What is expected
Give back exactly the lines from the one holding "12:30 PM: 100.8 -> none" to the last line of the entries, both included, and nothing more.

(Extracted records)
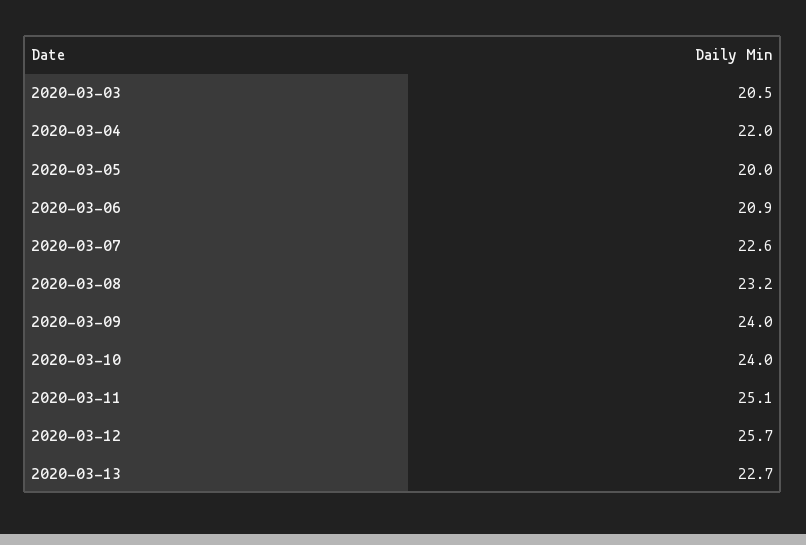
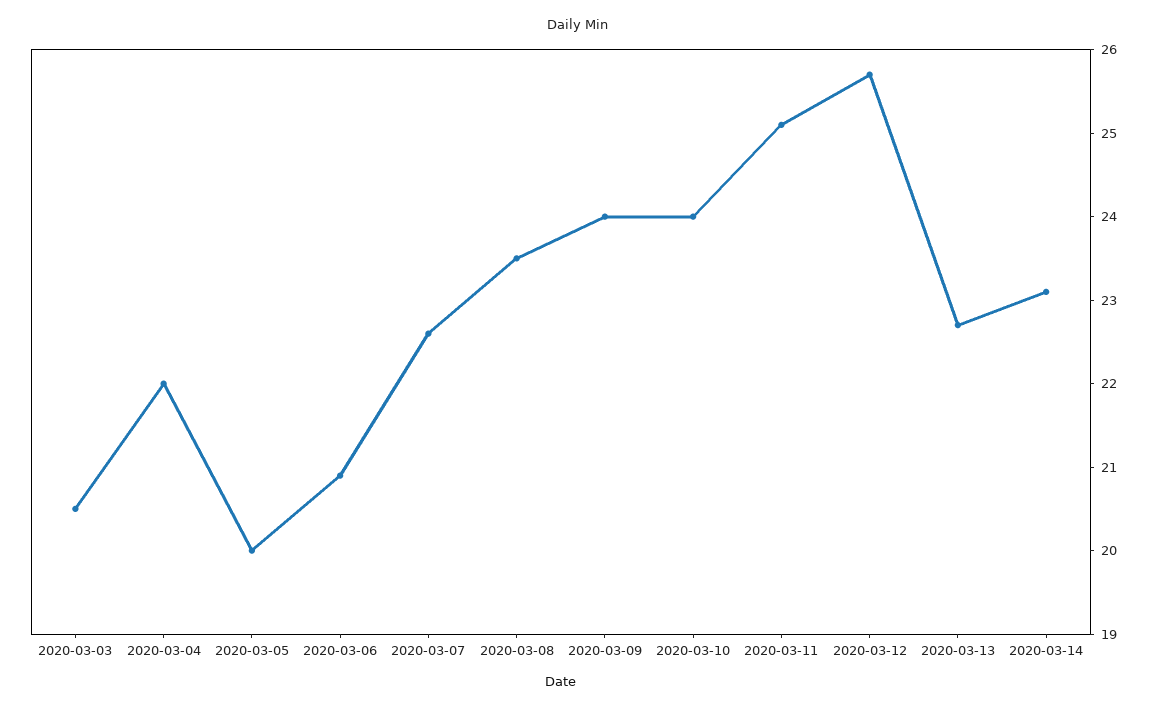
2020-03-08: 23.2 -> 23.5
2020-03-14: none -> 23.1

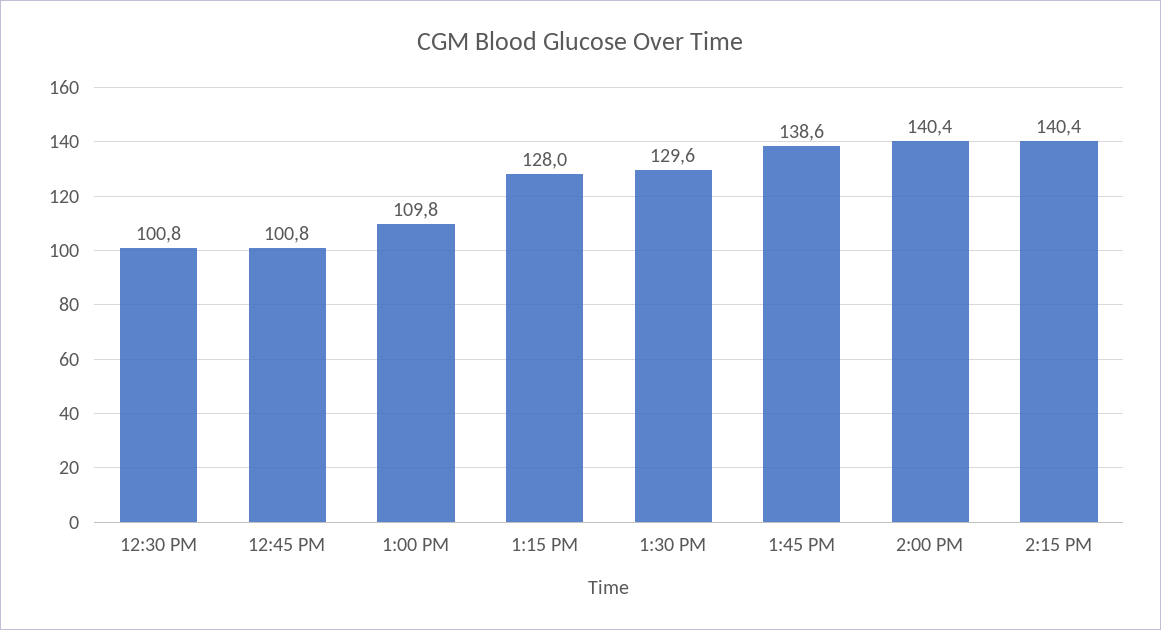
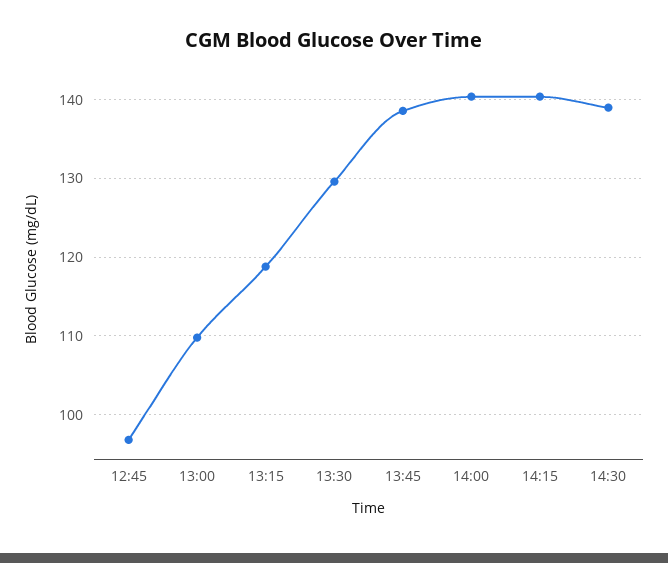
12:30 PM: 100.8 -> none
12:45 PM: 100.8 -> 97
1:15 PM: 128 -> 119
14:30: none -> 139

Output
12:30 PM: 100.8 -> none
12:45 PM: 100.8 -> 97
1:15 PM: 128 -> 119
14:30: none -> 139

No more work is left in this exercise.